西暦20XX年。国民参加型アイドル大会〈PROJECT TENKA〉の山口代表として、長門すみれは全国大会への切符を受け取った。彼女の役目は文化を育てるパトロン型リーダー。けれど、求められるのは歌の上手さだけではない。土地の記憶を背負い、観客の支持を集め、47人の頂点に立つことだ。起動した相棒は、大内義隆の戦術思想を女性人格として再構築した〈大内義隆AI〉。人材と芸術へ資源を集め、華やかな文化圏そのものを味方にする。を勝利の基本に置くAIは、初対面から彼女の迷いを見抜いていた。

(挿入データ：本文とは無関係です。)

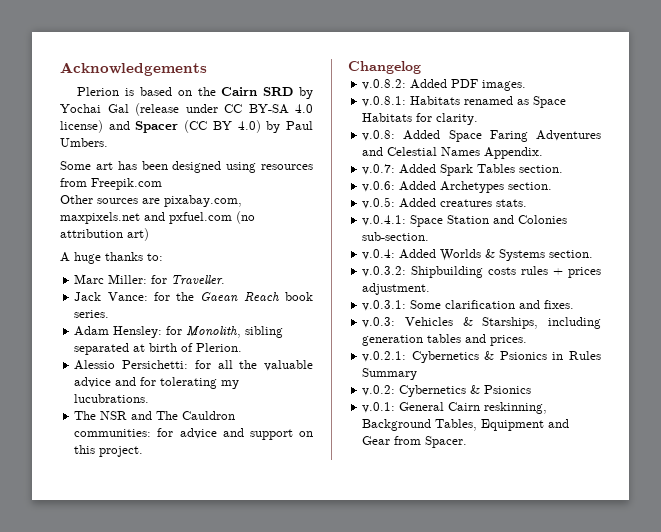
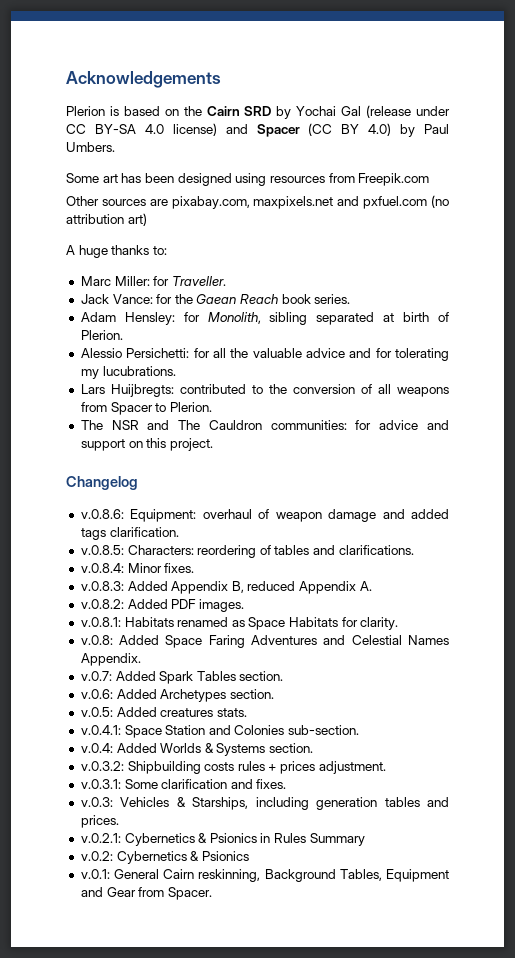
(150, 398) none -> [80,384,450,397] [80,402,212,415] // Lars Huijbregts: contributed to the conversion of all weapons from Spacer to Plerion.
(421, 67) none -> [80,509,449,522] [80,527,179,540] [80,545,414,558] [80,563,195,573] [80,581,372,594] // v.0.8.6: Equipment: overhaul of weapon damage and added tags clarification. // v.0.8.5: Characters: reordering of tables and clarifications. // v.0.8.4: Minor fixes. // v.0.8.3: Added Appendix B, reduced Appendix A.

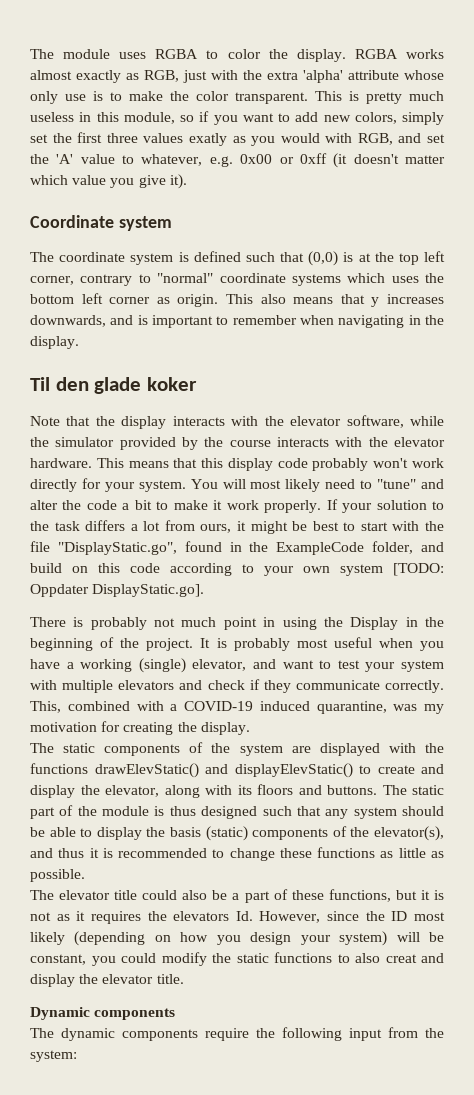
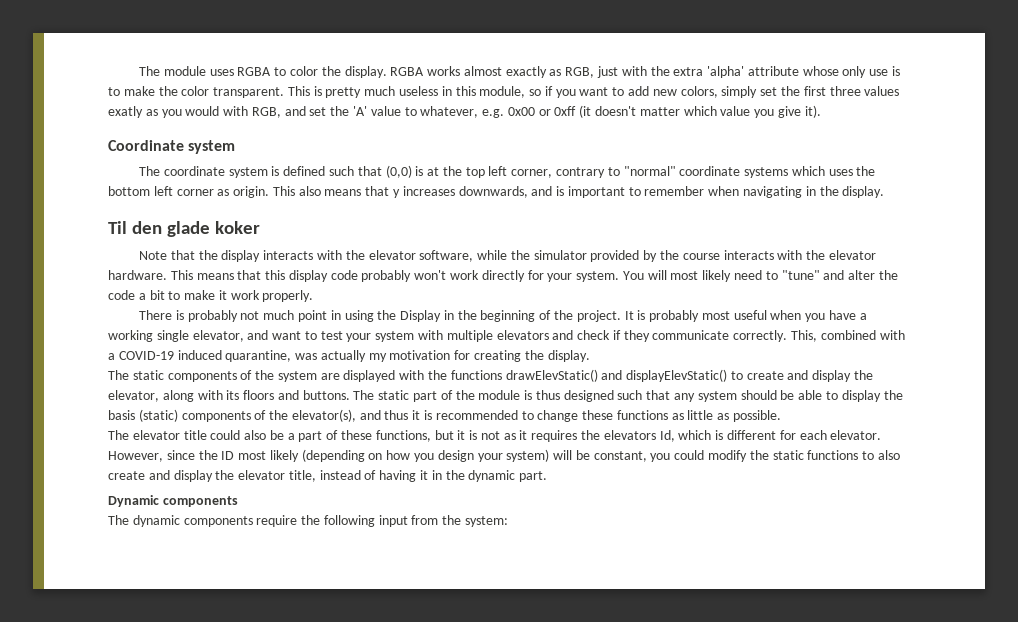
[326,499,444,513] [30,520,444,534] [30,541,444,555] [30,563,444,576] [30,584,205,597] If your solution to the task differs a lot from ours, it might be best to start with the file "DisplayStatic.go", found in the ExampleCode folder, and build on this code according to your own system [TODO: Oppdater DisplayStatic.go]. -> (314, 296) none
[138,658,186,673] (single) -> [156,330,189,342] single
(418, 707) none -> [320,350,366,362] actually
[235,911,253,921] Id. -> [659,430,882,442] Id, which is different for each elevator.
[385,954,417,963] creat -> [108,471,145,480] create
[156,974,184,984] title. -> [288,470,548,482] title, instead of having it in the dynamic part.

長門すみれに、大内義隆AIは京文化を思わせる絢爛な舞台案を示した。金屏風、長い花道、名のある演奏家。実現すれば注目は集まるが、予算は一夜で消える。すみれは豪華な夢を捨てきれずにいた。そんな時、地元の高校生が手描きした小さな旗を持ってくる。彼女は金屏風を取りやめ、その一枚だけを舞台中央に掲げ、残った費用で子ども向けの公開稽古を開くと決めた。本番の映像は予測より質素だった。それでも翌週、同じ旗を真似した作品が何枚も届く。
文化は飾って終わるものではなく、次の作り手へ渡すものだと知った。ステージが終わっても、答えが完全に出たわけではない。順位表示を待つ控室で、長門すみれは大内義隆AIとその日の選択を一つずつ振り返った。義隆AIの絢爛を、すみれが次の作り手へ機会を渡す持続的な支援へ変える。 勝つための策と、守りたい気持ちは、どちらか一方を捨てるものではない。二人が次の戦いへ持ち越したのは、正解ではなく、自分たちで選び直せるという確信だった。山口の会場を出ると、観客が口ずさむ旋律が夜の町へ続いている。その声を聞いた彼女は、天下統一とは誰かを従わせることではなく、知らなかった土地の物語を互いに歌えるようにすることかもしれない、と初めて思った。